In the preface, Mr. Danziger proclaims the Met an inspiring example of what “private wealth in public-spirited hands can achieve.”
It’s impossible to refute his main point: It takes a village to run the Met. After all, the place employs some 2,000 people. The other theme he appears to be driving home is equally self-evident, that the village is made up of—wait for it—individuals!
Unfortunately, working in some capacity for the Met does not, in and of itself, a compelling character make. And many of the varied Met folk we meet seem to share a knack for telling antiseptic stories. (Or is this the fault of Mr. Danziger, who conducted the interviews?)
Very few scenes stand out in this composite oral history. Each platitudinous entry after the next reads like a résumé stapled atop a “why I like my job” survey.
The three-and-a-half pages on James R. Houghton, the trustee board chairman, reveal, for instance, that he grew up and continues to live in the small but storied city of Corning, N.Y., went to St. Paul’s—as did his children—and has traveled a lot. He’s especially fond of India.
Each mini-bio is fitted with a zany anecdote; Mr. Houghton’s is no exception: When asked to head up the board, he responded, “This is crazy. I’m a WASP from upstate New York.”
You’ll be glad to know Met director of communications Harold Holzer went on a family trip to the Guggenheim in 1959, missed the draft on account of complications due to a melanoma, quickly advanced his career in public relations and—so he thinks—ultimately nabbed his position at the Met when he ordered cheese for dessert during his job interview.
Juan Aranda, who is on the cleaning crew at the museum, is from Honduras, had trouble learning English and says the “Museum becomes very messy, especially in the wintertime, when people drag in the snow.”
Trustee Michel David-Weill is French and very much enjoys the special Met card he gets in exchange for his generosity. His “unexpected anecdote”—Mr. Danziger’s specialty, according to the dust jacket—is: “The art I have is like having a harem, and with a harem you like all the ladies equally. At least you don’t reveal publicly which is your preferred one; otherwise you are a bad harem keeper.”
Those of you who have been licking your lips in anticipation of some delicious “behind the scenes” drama are bound to be disappointed.
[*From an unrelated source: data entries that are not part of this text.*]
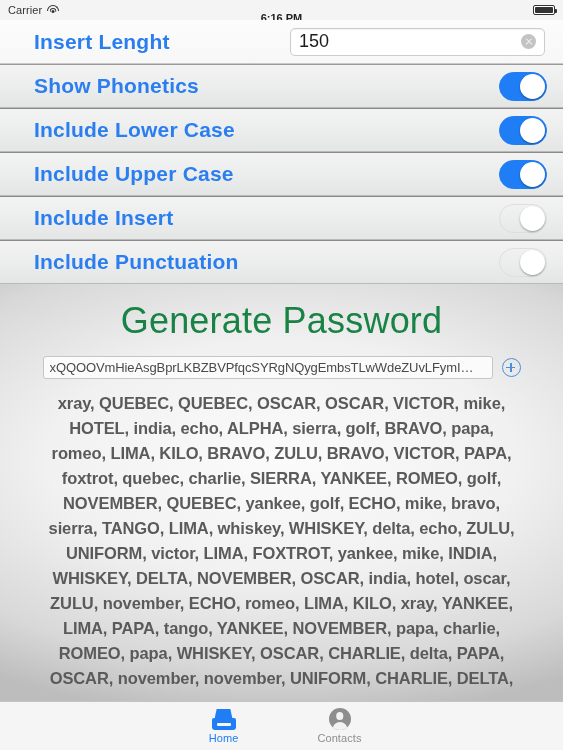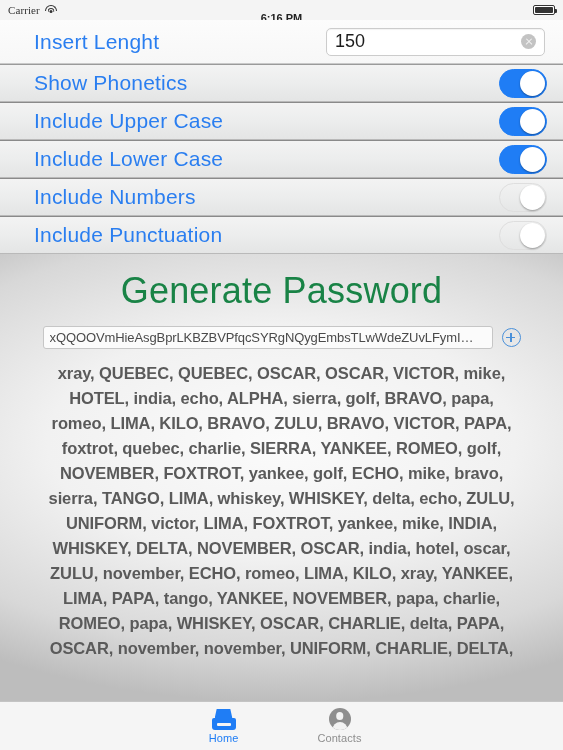--- a/index.html
+++ b/index.html
@@ -25,7 +25,7 @@
     font-size:11px; color:#333;
     position:relative;
   }
-  .sb-left{ display:flex; align-items:center; gap:5px;font-family:Liberation Serif, serif; }
+  .sb-left{ display:flex; align-items:center; gap:5px; }
   .sb-carrier{ font-size:11px; color:#333; letter-spacing:.1px;}
   .wifi-ico{ display:inline-block; width:12px; height:10px; position:relative; }
   .wifi-ico i{

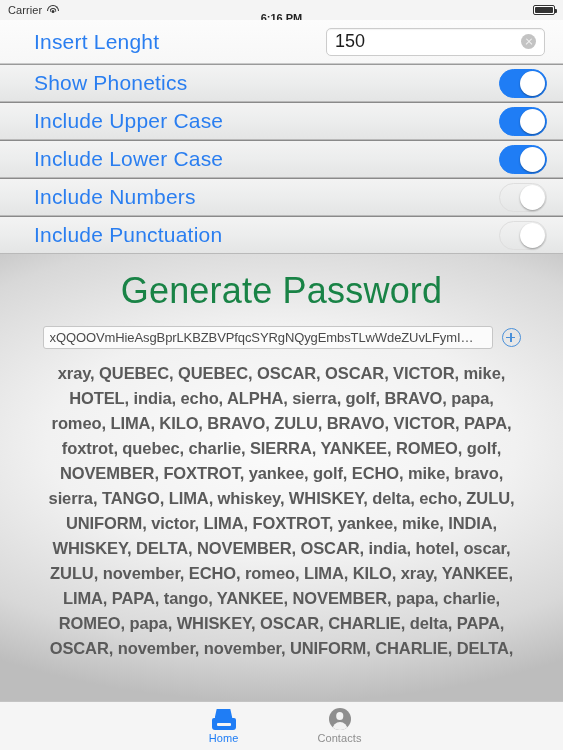--- a/index.html
+++ b/index.html
@@ -65,7 +65,7 @@
   }
   .row.first{ border-top:1px solid #9a9a9a; }
   .row-label{
-    font-size:21px; color:#2a7ef0; font-weight:400; letter-spacing:.2px;
+    font-size:21px; color:#2a7ef0; font-weight:700; letter-spacing:.2px;
     white-space:nowrap;
   }
   .row-right{ margin-left:auto; display:flex; align-items:center; }

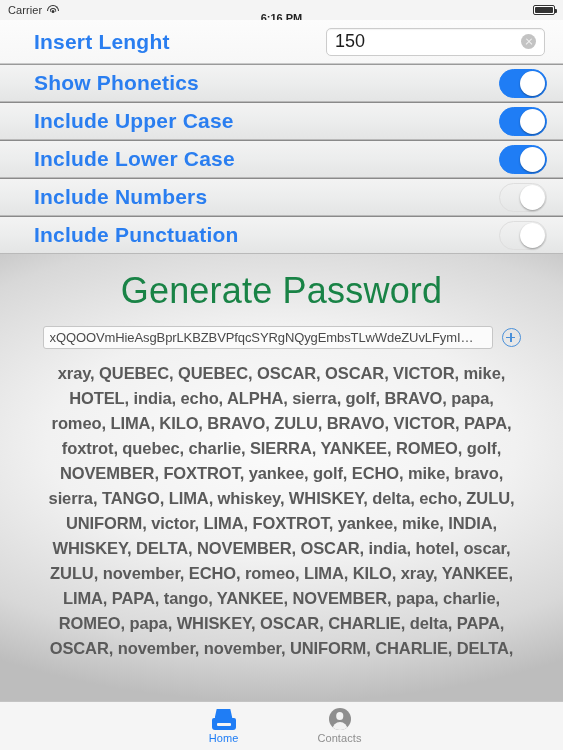--- a/index.html
+++ b/index.html
@@ -78,7 +78,7 @@
     padding:0 18px 0 34px;
   }
   .len-field{
-    width:219px; height:28px; background:#fff;
+    width:255px; height:28px; background:#fff;
     border:1px solid #ccc; border-radius:5px;
     display:flex; align-items:center; padding:0 8px;
     box-shadow:inset 0 1px 1px rgba(0,0,0,.05);

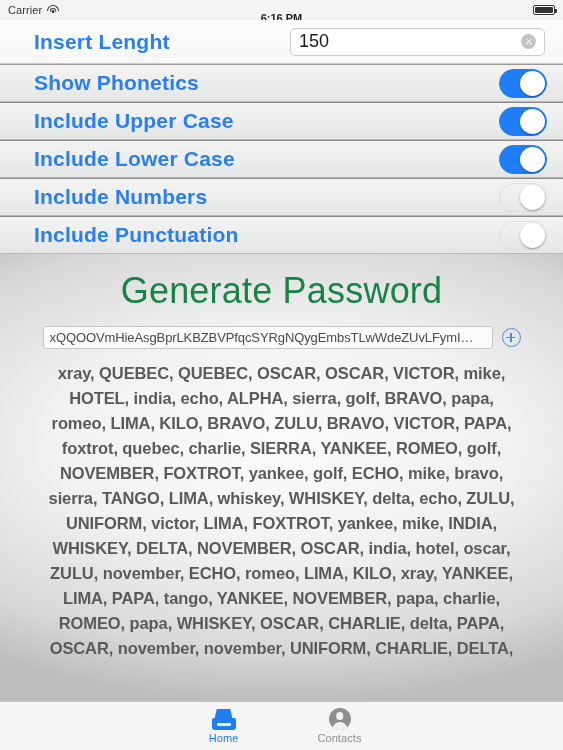--- a/index.html
+++ b/index.html
@@ -55,7 +55,7 @@
   
   .rows{ flex:0 0 auto; }
   .row{
-    height:38px;
+    height:44px;
     background:linear-gradient(180deg,#f3f3f3 0%,#eceded 50%,#e4e5e5 100%);
     border-top:1px solid #8a8a8a;
     border-bottom:1px solid #b9b9b9;

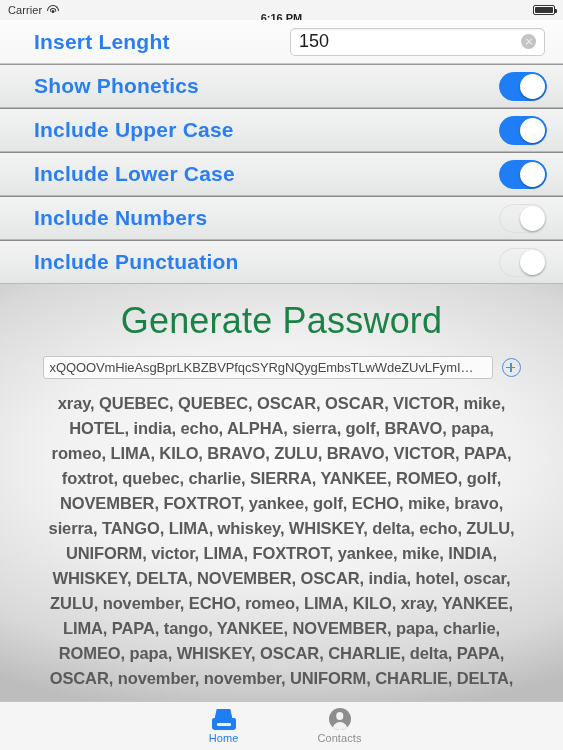--- a/index.html
+++ b/index.html
@@ -238,16 +238,16 @@
     </div>
 
     <div class="row">
+      <span class="row-label">Include Lower Case</span>
+      <span class="row-right">
+        <span class="switch on">
+            <span class="knob"></span>
+          </span>
+      </span>
+    </div>
+
+    <div class="row">
       <span class="row-label">Include Upper Case</span>
-      <span class="row-right">
-        <span class="switch on">
-            <span class="knob"></span>
-          </span>
-      </span>
-    </div>
-
-    <div class="row">
-      <span class="row-label">Include Lower Case</span>
       <span class="row-right">
         <span class="switch on">
             <span class="knob"></span>

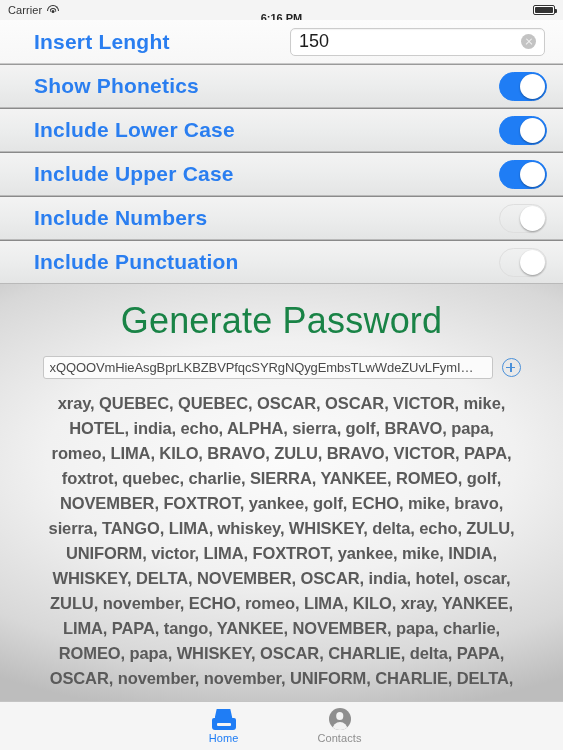--- a/index.html
+++ b/index.html
@@ -256,7 +256,7 @@
     </div>
 
     <div class="row">
-      <span class="row-label">Include Numbers</span>
+      <span class="row-label">Include Insert</span>
       <span class="row-right">
         <span class="switch off">
             <span class="knob"></span>

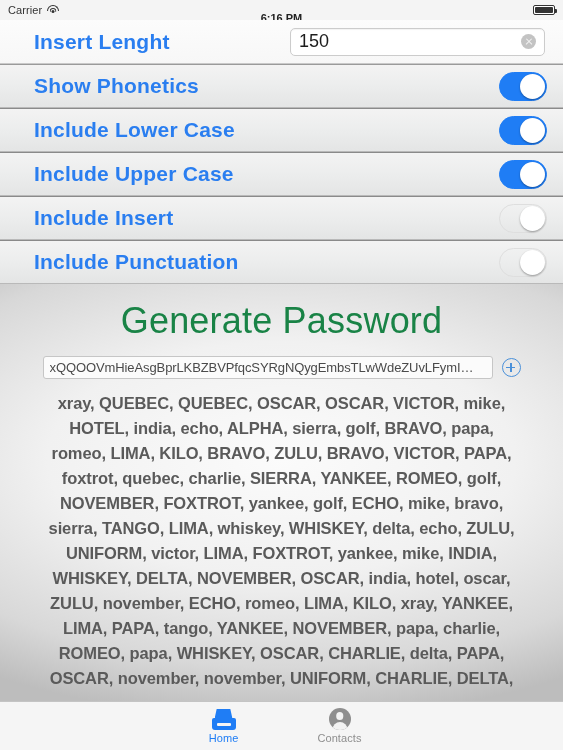--- a/index.html
+++ b/index.html
@@ -290,7 +290,7 @@
       <span class="ln">HOTEL, india, echo, ALPHA, sierra, golf, BRAVO, papa,</span>
       <span class="ln">romeo, LIMA, KILO, BRAVO, ZULU, BRAVO, VICTOR, PAPA,</span>
       <span class="ln">foxtrot, quebec, charlie, SIERRA, YANKEE, ROMEO, golf,</span>
-      <span class="ln">NOVEMBER, FOXTROT, yankee, golf, ECHO, mike, bravo,</span>
+      <span class="ln">NOVEMBER, QUEBEC, yankee, golf, ECHO, mike, bravo,</span>
       <span class="ln">sierra, TANGO, LIMA, whiskey, WHISKEY, delta, echo, ZULU,</span>
       <span class="ln">UNIFORM, victor, LIMA, FOXTROT, yankee, mike, INDIA,</span>
       <span class="ln">WHISKEY, DELTA, NOVEMBER, OSCAR, india, hotel, oscar,</span>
Mr. Danziger is no Studs Terkel, after whose brilliant collection of interviews, Working, this book appears to be modeled. For all his digging, the author has unearthed little more than a few fun facts concerning the family history, upbringing, education and career trajectory of his subjects. The discovery at the end of every vignette? The subject loves his job.
The occasional charming anecdote, such as Met C.E.O. Philippe de Montebello’s line about how his very minimal knowledge of bridge got him hired, only serve to remind the reader of how devoid of life the rest of the pages are.
Mr. de Montebello is responsible for one of the only stirring moments in the book: “I am the Met, the Met is me,” he is quoted. He adds: “But this identification of director and institution will make it more difficult for my successor. I guess the greatest favor I could do my successor is to arrange for a few little disasters to occur in my last year, whenever that is, so he looks good.”
Of course, the spectacle of Mr. de Montebello making pompous pronouncements is about as surprising as the dropping of the New Year’s Eve Ball.
The florist for The Great Hall, Remco van Vliet of Holland, also loves his job at the Met, but he admits to some occasional regrets. “I miss my friends, of course, and wonderful Dutch food, like kroketten, which is like ragout rolled into bread crumbs and deep fried, which you eat with mustard.”
And I miss the two hours I spent reading Museum.
Spencer Morgan is a reporter at The Observer.